Out Of The Archives:
Le Cafe!

There is nothing that tells me that I have arrived in Paris like sitting down in a café for that first cup of Parisian coffee.

The French take their coffee seriously, and you should to. There are a number of ways to enjoy it, all of them entail sitting at a table on the terasse for endless moments of of time, watching people and life go by. I have never had a coffee in Paris that I did not like, and I don’t think that has anything to do with luck.
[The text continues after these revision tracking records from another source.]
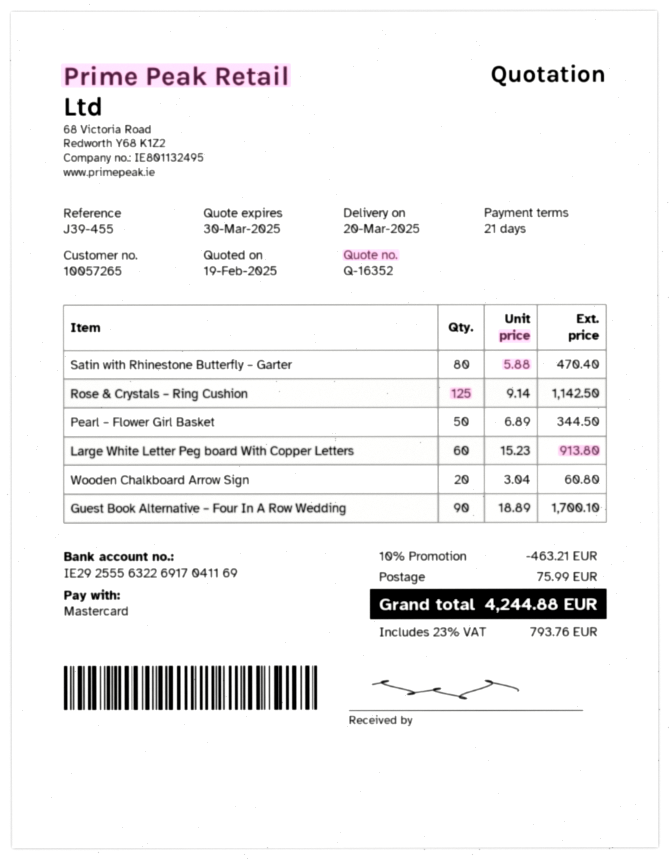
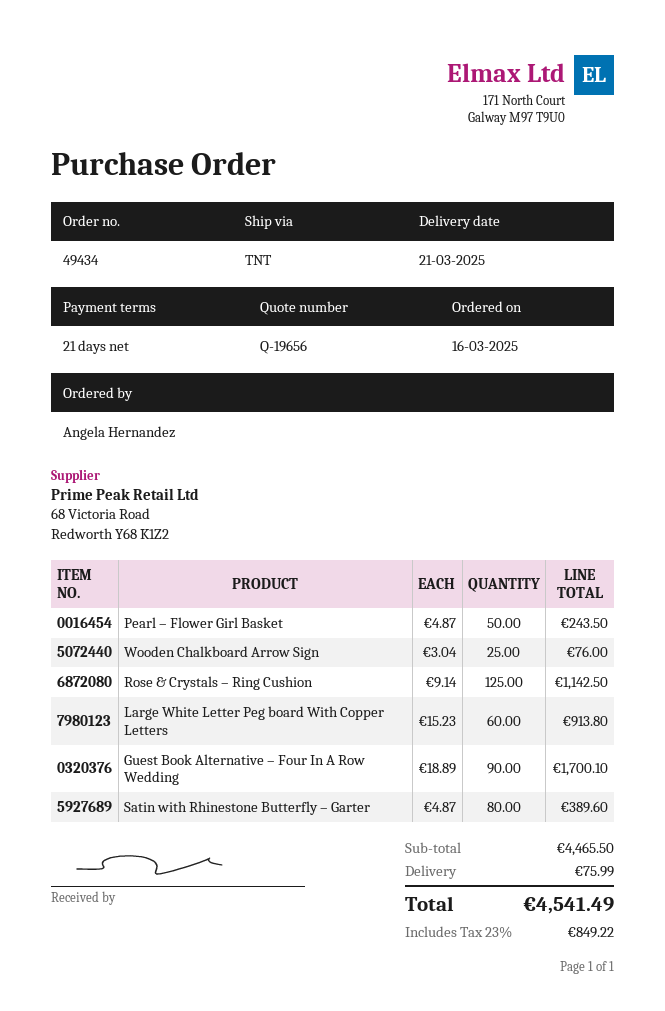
quote number: Q-16352 -> Q-19656
delivery date: 2025-03-20 -> 2025-03-21
Satin with Rhinestone Butterfly – Garter: 80 x 5.88 = 470.40 -> 80 x 4.87 = 389.60
Pearl – Flower Girl Basket: 50 x 6.89 = 344.50 -> 50 x 4.87 = 243.50
Wooden Chalkboard Arrow Sign: 20 x 3.04 = 60.80 -> 25 x 3.04 = 76.00
discount: 10% = 463.21 -> none
tax: 23% = 793.76 -> 23% = 849.22
total: 4244.88 -> 4541.49

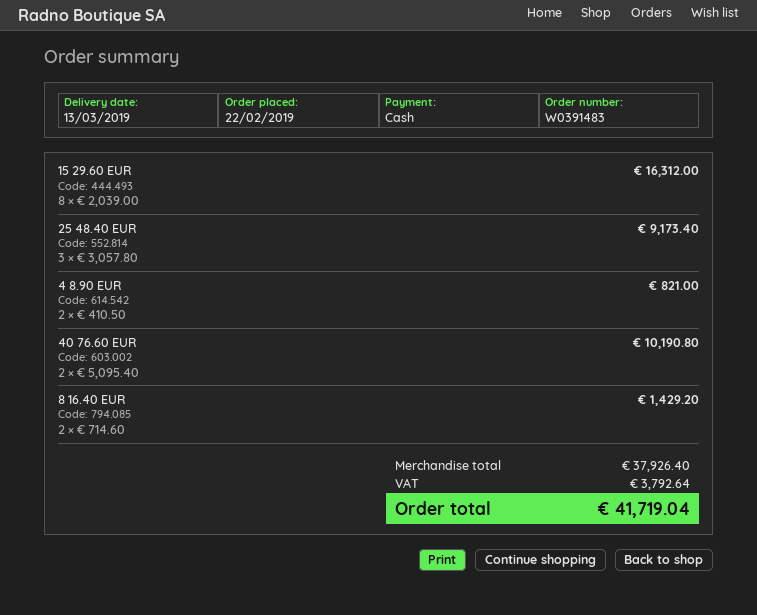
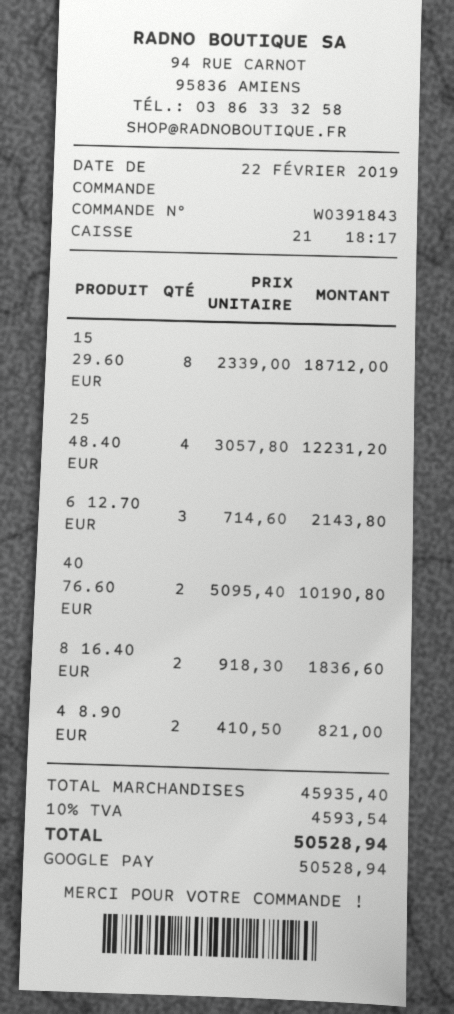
order number: W0391483 -> W0391843
payment method: cash -> Google Pay
15 29.60 EUR: 8 x 2039.00 = 16312.00 -> 8 x 2339.00 = 18712.00
25 48.40 EUR: 3 x 3057.80 = 9173.40 -> 4 x 3057.80 = 12231.20
8 16.40 EUR: 2 x 714.60 = 1429.20 -> 2 x 918.30 = 1836.60
6 12.70 EUR: none -> 3 x 714.60 = 2143.80
subtotal: 37926.40 -> 45935.40
tax: 3792.64 -> 4593.54
total: 41719.04 -> 50528.94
That’s not to say that some cafés are not better than others, that’s just to say that a café serving bad coffee would not last long in this city!

Here is the short list of the most commonly ordered coffee drinks in a French café:

Espresso is shot of very strong intense coffee. Note the spelling – it is espresso, not expresso! This coffee is served in very tiny cups and for the novice just starting out – have one cup and see what happens. It’s very easy to have a caffeine overdose if you aren’t used to the strength.

Espresso Double is a small cup with two shots of espresso in it.

Café au Lait is café with steamed milk, but the coffee comes in a cup and the steamed milk comes in its own pitcher so you can add the milk and foam to your liking.

Café Crême (pictured) is café topped with steamed cream and a little foam.

Grande Café Crême same as the above, only in a large cup. This is the closest you will get to a Latte in France, and it’s not very close at all. Not all cafes have a choice of size, and sometimes if you ask for a grande they will say they only have one size.

Café Léger is espresso that has water added to it.

Café Décafféiné is decaffeinated café leger. For many years when I visited France, if someone asked for a decaf coffee they were given a pot of water and a tossed a packet of Decaffeinated Sanka. Now they are making it right along with the other drinks. You still have to ask for milk or cream if you don’t want to drink it black.

Café Noisette is a shot of espresso with a slirp of milk. It is named for it’s color, not its taste – that of a nut, a hazelnut to be exact.


Sitting on the terasse is more expensive than sitting at a table inside the cafe.

Sitting inside the cafe is more expensive than standing at the bar and drinking while standing up.

Once your coffee is ordered, you are entitled to sit at your table until closing time.

All cafes in France include a 15% gratuity in the bill. So there is no need to leave a tip.

Coffee to go?

No way. Why are you in such a hurry?